* **TASK BRIEF**:
Search the records that follow and extract every line containing the string "attending".

* **DATA SUPPLIED**:
*** Block opens ***

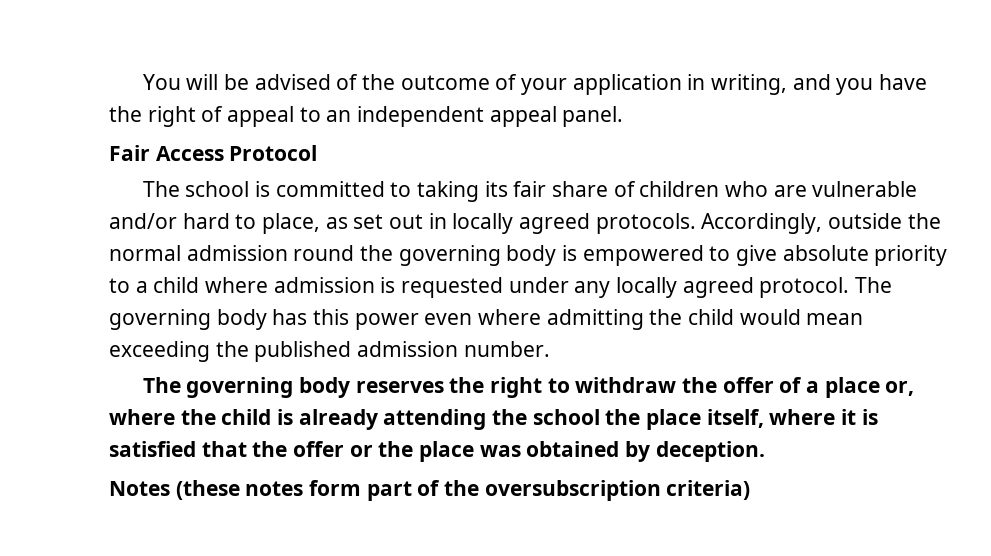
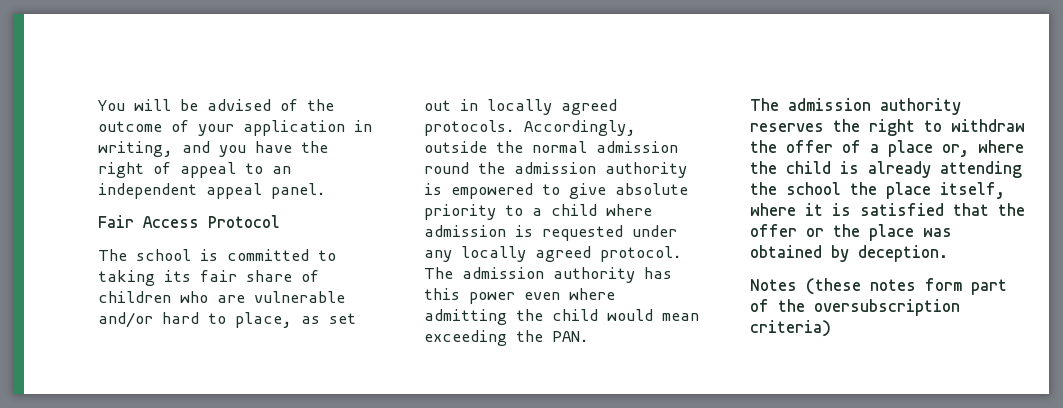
- Accordingly, outside the normal admission round the governing body is empowered to give absolute priority to a child where admission is requested under any locally agreed protocol.
+ Accordingly, outside the normal admission round the admission authority is empowered to give absolute priority to a child where admission is requested under any locally agreed protocol.
- The governing body has this power even where admitting the child would mean exceeding the published admission number.
- The governing body reserves the right to withdraw the offer of a place or, where the child is already attending the school the place itself, where it is satisfied that the offer or the place was obtained by deception.
+ The admission authority has this power even where admitting the child would mean exceeding the PAN.
+ The admission authority reserves the right to withdraw the offer of a place or, where the child is already attending the school the place itself, where it is satisfied that the offer or the place was obtained by deception.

*** Block closes ***

* **PROBLEM SOLUTION**:
- The governing body reserves the right to withdraw the offer of a place or, where the child is already attending the school the place itself, where it is satisfied that the offer or the place was obtained by deception.
+ The admission authority reserves the right to withdraw the offer of a place or, where the child is already attending the school the place itself, where it is satisfied that the offer or the place was obtained by deception.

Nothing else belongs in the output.